▸ **What needs to be done**
Report each line from the data below that holds the word "Luźna".

▸ **Dataset entries**
####################
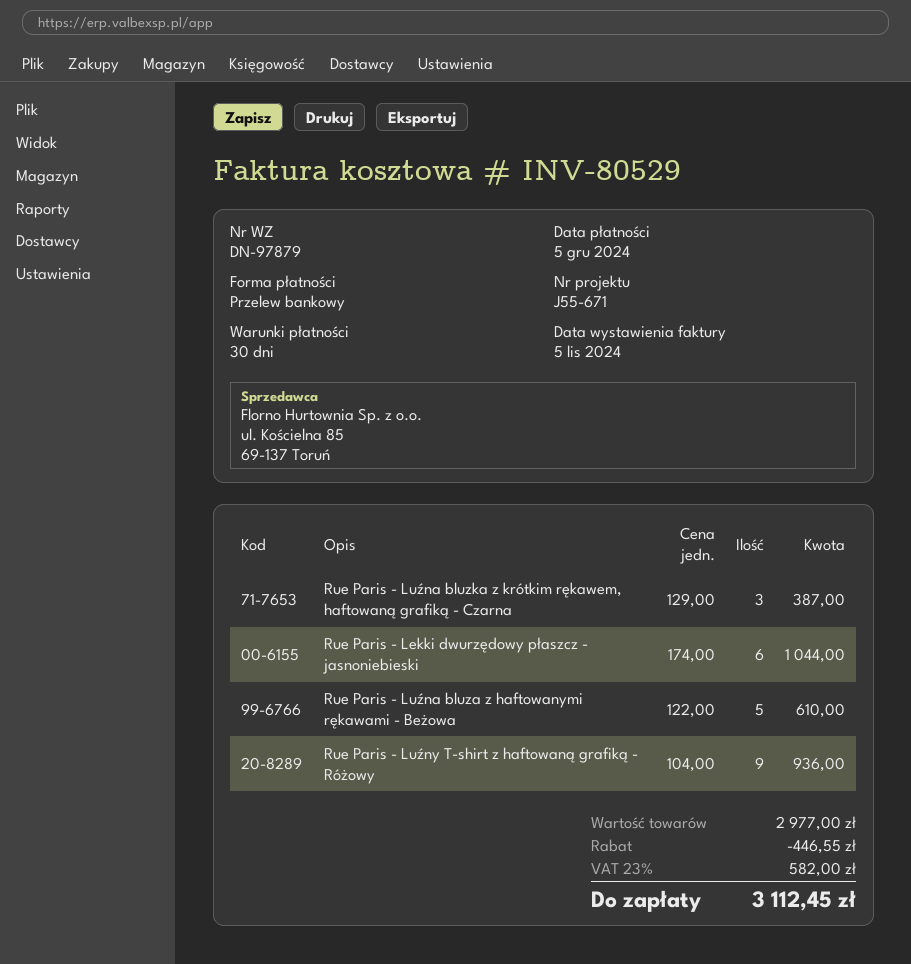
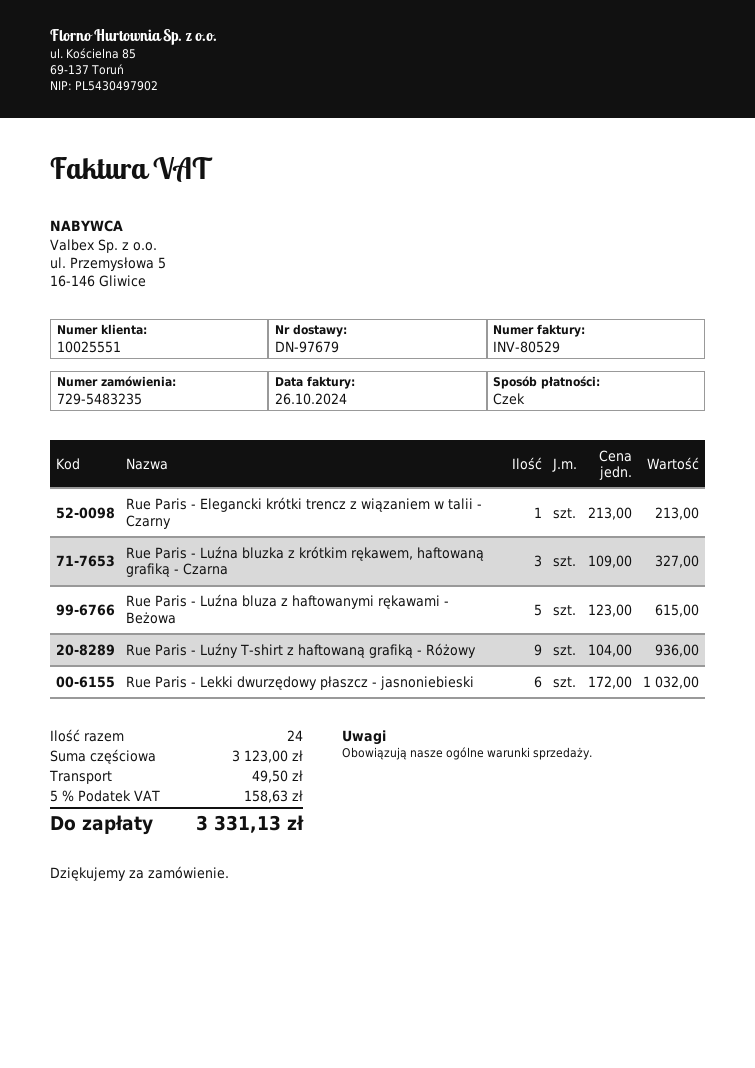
delivery note number: DN-97879 -> DN-97679
invoice date: 2024-11-05 -> 2024-10-26
payment method: bank transfer -> cheque
Rue Paris - Luźna bluzka z krótkim rękawem, haftowaną grafiką - Czarna: 3 x 129.00 = 387.00 -> 3 x 109.00 = 327.00
Rue Paris - Lekki dwurzędowy płaszcz - jasnoniebieski: 6 x 174.00 = 1044.00 -> 6 x 172.00 = 1032.00
Rue Paris - Luźna bluza z haftowanymi rękawami - Beżowa: 5 x 122.00 = 610.00 -> 5 x 123.00 = 615.00
Rue Paris - Elegancki krótki trencz z wiązaniem w talii - Czarny: none -> 1 x 213.00 = 213.00
subtotal: 2977.00 -> 3123.00
discount: 446.55 -> none
shipping: none -> 49.50
tax: 23% = 582.00 -> 5% = 158.63
total: 3112.45 -> 3331.13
####################
▸ **Written response**
Rue Paris - Luźna bluzka z krótkim rękawem, haftowaną grafiką - Czarna: 3 x 129.00 = 387.00 -> 3 x 109.00 = 327.00
Rue Paris - Luźna bluza z haftowanymi rękawami - Beżowa: 5 x 122.00 = 610.00 -> 5 x 123.00 = 615.00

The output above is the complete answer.